Warner Bros. acquired the film for $800,000 (including a large advertising campaign) and released it on June 13, 1953 in New York and Los Angeles. The film had one of the widest and fastest release of the time, planning to have most of its bookings in its first two months, opening in 1,422 theaters nationwide within the first week. Original prints of Beast were sepia toned.

Critical reception 

In his review of The Beast from 20,000 Fathoms for The New York Times, A. H. Weiler was not impressed with the story: "And though the sight of the gigantic monster rampaging through such areas as Wall Street and Coney Island sends the comparatively ant-like humans on the screen scurrying away in an understandable tizzy, none of the customers in the theater seemed to be making for the hills. On sober second thought, however, this might have been sensible".

Hy Hollinger's review in Variety focused more on the impressive special effects: "Producers have created a prehistoric monster that makes Kong seem like a chimpanzee. It's a gigantic amphibious beast that towers above some of New York's highest buildings. The sight of the beast stalking through Gotham's downtown streets is awesome. Special credit should go to Ray Harryhausen for the socko technical effects". Our Culture Mag critic Christopher Stewardson rated the film 3.5 out of 5.

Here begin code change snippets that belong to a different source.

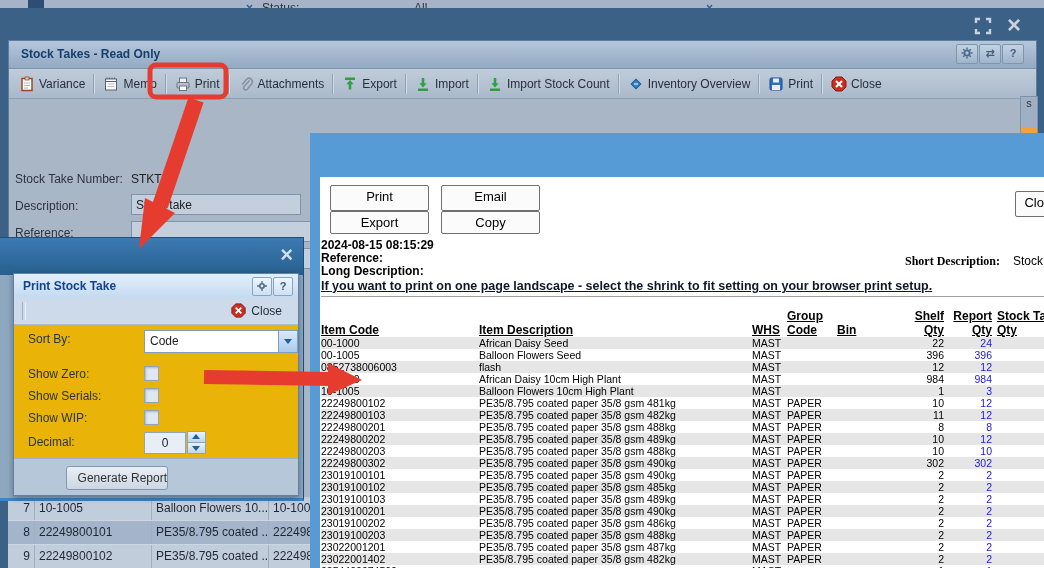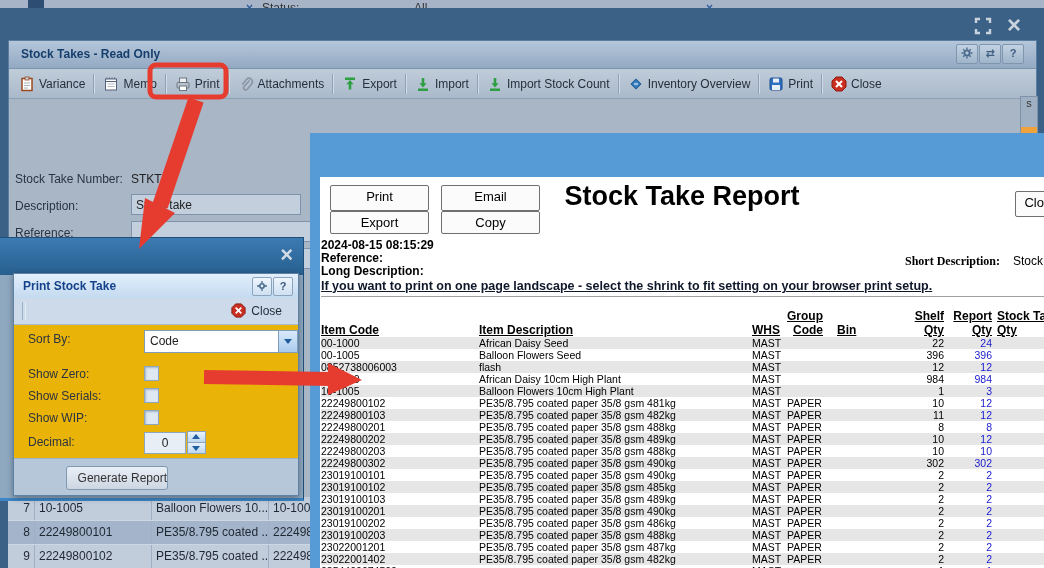--- a/index.html
+++ b/index.html
@@ -127,21 +127,21 @@
   .rrow:nth-child(odd){background:#e6e6e6;}
   .c0{width:158px;flex:none;overflow:hidden;white-space:nowrap;}
   .c1{width:273px;flex:none;overflow:hidden;white-space:nowrap;}
   .c2{width:35px;flex:none;}
   .c3{width:50px;flex:none;}
   .c4{width:62px;flex:none;}
   .c5{width:45px;flex:none;text-align:right;}
   .c6{width:48px;flex:none;text-align:right;}
   .c7{width:80px;flex:none;padding-left:5px;overflow:hidden;white-space:nowrap;}
   .rrow .c6{color:#1a1acd;}
-  .rheader .c3 span{text-align:right;}
+  .rheader .c3 span{text-align:left;}
 
   
   .annot{left:0;top:0;width:1044px;height:568px;pointer-events:none;}
 </style>
 </head>
 <body>
 
 <div id="stage">
 
   <div class="abs topstrip">
@@ -360,21 +360,20 @@
       <div class="genbtn">Generate Report</div>
     </div>
   </div>
 
   <div class="abs report">
     <div class="rpage">
       <div class="rbtn" style="left:10px;top:8px;width:97px;">Print</div>
       <div class="rbtn" style="left:121px;top:8px;width:97px;">Email</div>
       <div class="rbtn" style="left:10px;top:34px;width:97px;height:21px;">Export</div>
       <div class="rbtn" style="left:121px;top:34px;width:97px;height:21px;">Copy</div>
-      <div class="rtitle">Stock Take Report</div>
       <div class="rbtn" style="left:695px;top:14px;width:50px;">Close</div>
 
       <div class="rinfo" style="left:1px;top:62px;">2024-08-15 08:15:29</div>
       <div class="rinfo" style="left:1px;top:75px;">Reference:</div>
       <div class="rinfo" style="left:1px;top:88px;">Long Description:</div>
       <div class="rinfo" style="left:585px;top:78px;font-family:Liberation Serif, serif;">Short Description:</div>
       <div class="rinfo" style="left:693px;top:78px;font-weight:normal;white-space:nowrap;">Stock take</div>
       <div class="rnotice" style="left:1px;top:102px;white-space:nowrap;">If you want to print on one page landscape - select the shrink to fit setting on your browser print setup.</div>
 
       <div class="rhr" style="top:119px;"></div>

Rotten Tomatoes retrospectively collected 21 reviews and gives the film a 90% approval rating, with an average rating of 6.60/10.

Box office 
The film earned $2.25 million at the North American box office during its first year of release and grossed more than $5 million.

Legacy 
The Beast from 20,000 Fathoms was the first live-action film to feature a giant monster awakened/brought about by an atomic bomb detonation, preceding Godzilla by 16 months. During the production of Godzilla, its pre-published story was very similar to The Beast from 20,000 Fathoms and was titled . As above-mentioned, the Rhedosaurus was originally planned to breathe "atomic flame" similar to Godzilla's atomic heat beam. The film's financial success helped spawn the genre of giant monster films of the 1950s. Producers Jack Dietz and Hal E. Chester got the idea to combine the growing paranoia about nuclear weapons with the concept of a giant monster after a successful theatrical re-release of King Kong. In turn, this craze included Them! the following year about a colony of giant ants (the first of the "big bug" films of the 1950s), the Godzilla series from Japan that has spawned films from 1954 to the present day, and two British features directed by Beast director Eugène Lourié, Behemoth, the Sea Monster (U.K. 1959, U.S. release retitled The Giant Behemoth) and Gorgo (U.K. 1961). Harryhausen himself admitted the extensive similarities with his work and Godzilla in an interview regarding Peter Jackson's King Kong in 2005 and expressed a bitterness towards the Japanese series. Harryhausen would later reuse the Rhedosaurus model to portray the dragon in the 1958 film The 7th Voyage of Sinbad. Additionally, Harryhausen's baby Allosaurus within the 1966 movie One Million Years B.C. was followed by Toho's Gorosaurus in the 1967 movie King Kong Escapes where both theropods were grey-blue colored man-eaters and surviving descendants of Allosaurus, and giant snakes and apes or ape-men appeared in both films.

The movie Cloverfield (2008), which also involves a giant monster terrorizing New York City, inserts a frame from The Beast from 20,000 Fathoms (along with frames from King Kong and Them!) into the hand-held camera footage used throughout the film.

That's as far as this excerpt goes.